¿Te acuerdas de los payasos? Te daban miedo y en aquel lugar, que era el Mundo de los Payasos, había muchos que caminaban por callecitas, se trepaban en bardas para hacer payasadas, jugaban con pelotas y hacían malabares. ¡Aquí los payasos andan sueltos!, me dijiste aterrorizada, y tu carita de niña de tres años veía con pavor las grandes bocas pintadas en las caras con colorete y flecos de estambres verdes. Te abracé y te sostuve en mis brazos sin saber qué hacer porque tu hermana estaba encantada corriendo por todos los lugares del Mundo de los Payasos. Habría querido decirte que a mí los payasos en vez de miedo me daban pena y que a aquella que te espantaba yo hubiera querido preguntarle cosas. Era una mujer payaso, ¿te acuerdas? No podemos decir que era una payasa porque esa palabra femenina en nuestro idioma está muy desvirtuada y ya no se refiere a un oficio honorable que es hacer reír a la gente, especialmente a los niños (y más bien, a casi todos porque tú eras la especial excepción). Payasa quiere decir que se comporta de manera tonta, que dice cosas sin sentido, que vive para quedar bien con los demás. Ella, entonces, era una mujer payaso y se acercó a ti para darte un globo y para hacerte reír, tú no tomaste el globo y empezaste a llorar y a apretar con más fuerza tus manitas en mi cuello; la mujer payaso se fue, apenada. Yo le dije: no te preocupes, la niña tiene miedo; pero realmente, como te digo, habría querido preguntarle si de verdad quería reír todo el día, si no tenía ese día una tristeza o un dolor que le impidiera reír de verdad, habría querido saber si ese día y otros más sentía obligación de reír.

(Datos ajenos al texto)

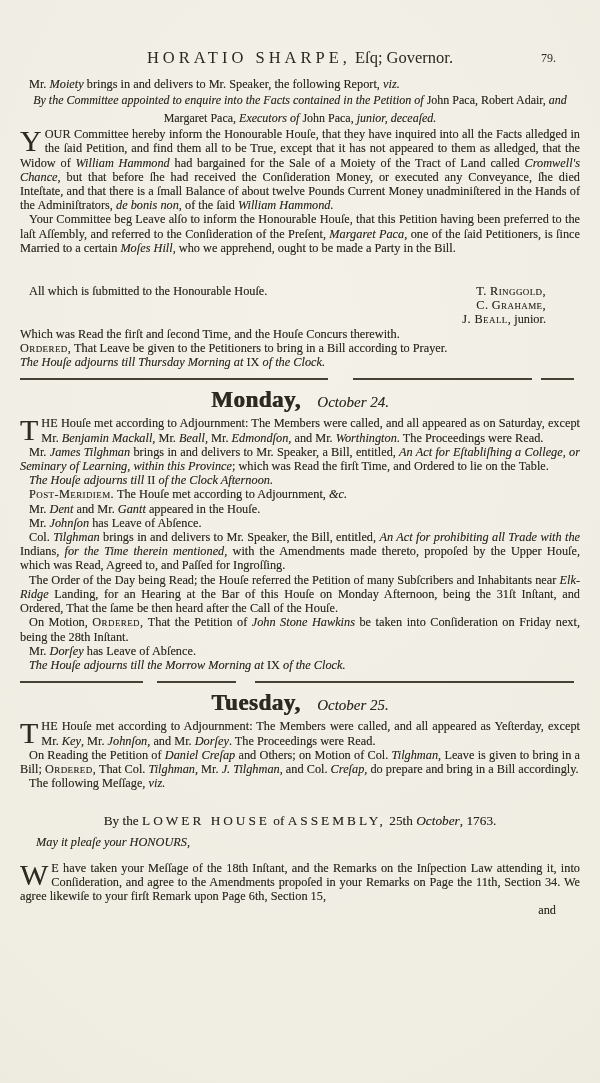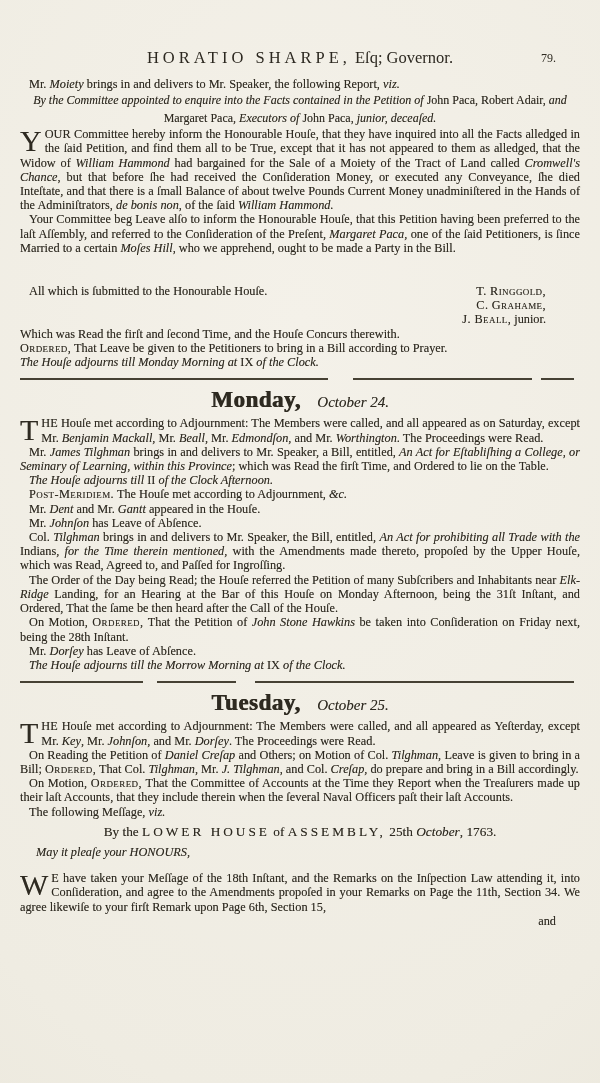"The Houſe adjourns till Monday" span.it { text: Monday -> Thursday }
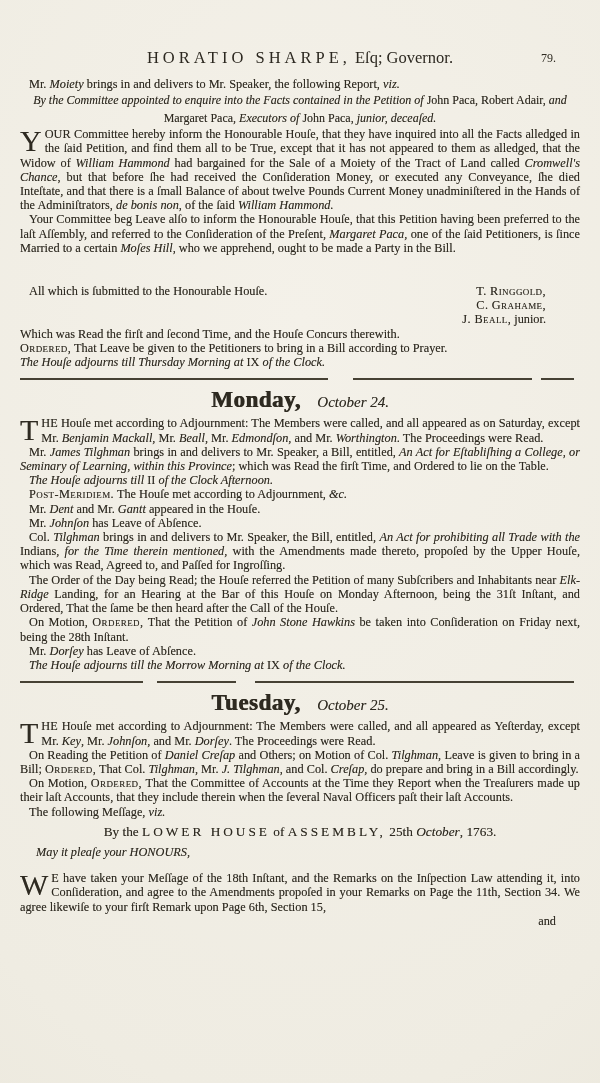"On Motion, Ordered, That the Committee" p.ind { html: <p><span>On Motion, </span><span>Ordered,</span><span> That the Committee of Accounts at the Time they Report when the Treaſurers made up their laſt Accounts, that they include therein when the ſeveral Naval Officers paſt their laſt Accounts.</span></p> -> none }
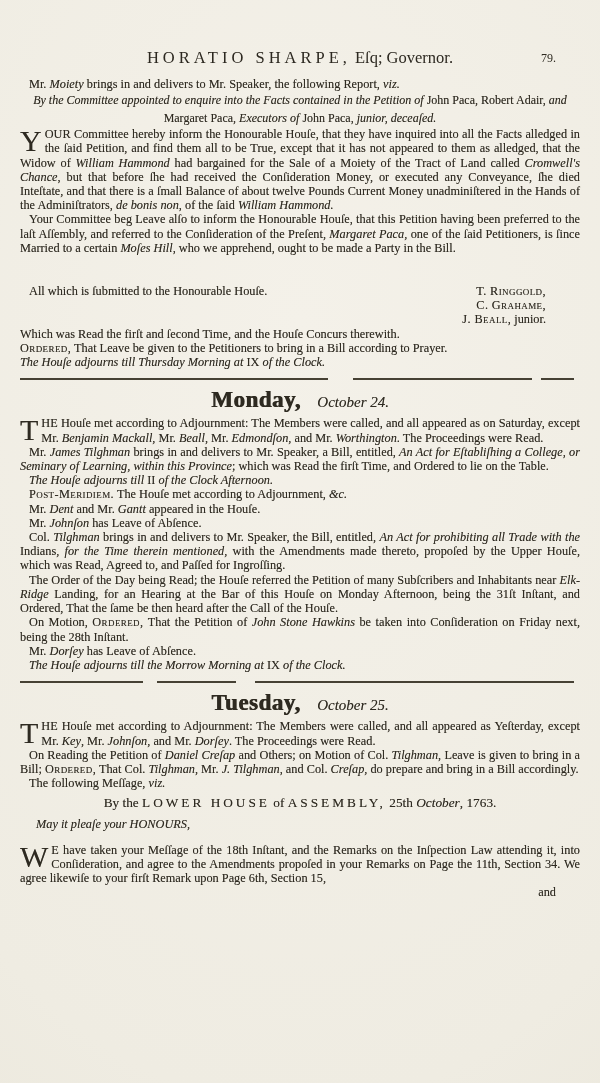"By the LOWER HOUSE of" .assembly { margin: 6px 0 6px -> 24px 0 6px }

Cuando yo era pequeña, después de una tarde de circo y a la salida de la función vi a un payaso que hoy, a mis más de cincuenta años de edad, recuerdo tan vívidamente como si lo tuviera frente a mí. Estaba en su casa-vagón, sentado frente a una mesita donde tenía todos los coloretes y pelucas que usaba, los codos en la mesa y las manos en la cara chorreada de lágrimas. Aún tenía puestas la peluca amarilla y la nariz roja de hule y no se daba cuenta de que yo lo miraba ni tampoco le importaba porque sollozaba fuertemente, las lágrimas le escurrían por la cara pintada y, en un momento dado, acomodó los brazos en la mesa y recostó en ellos la cabeza para seguir sollozando. Mi madre me arrancó de la visión y, en el camino de regreso, yo les conté a ella, a mi papá y a mis hermanos lo que había visto y les dije de lo triste que yo también estaba. Mis padres se quedaron callados y nunca supe si me comprendieron y menos si comprendieron al payaso, mis hermanos se rieron como si la fiesta aún no hubiera terminado, como si lo que dije hubieran sido payasadas.
Del Mundo de los Payasos hoy recuerdo tus brazos en mi cuello, tu pequeña cabeza en mi hombro.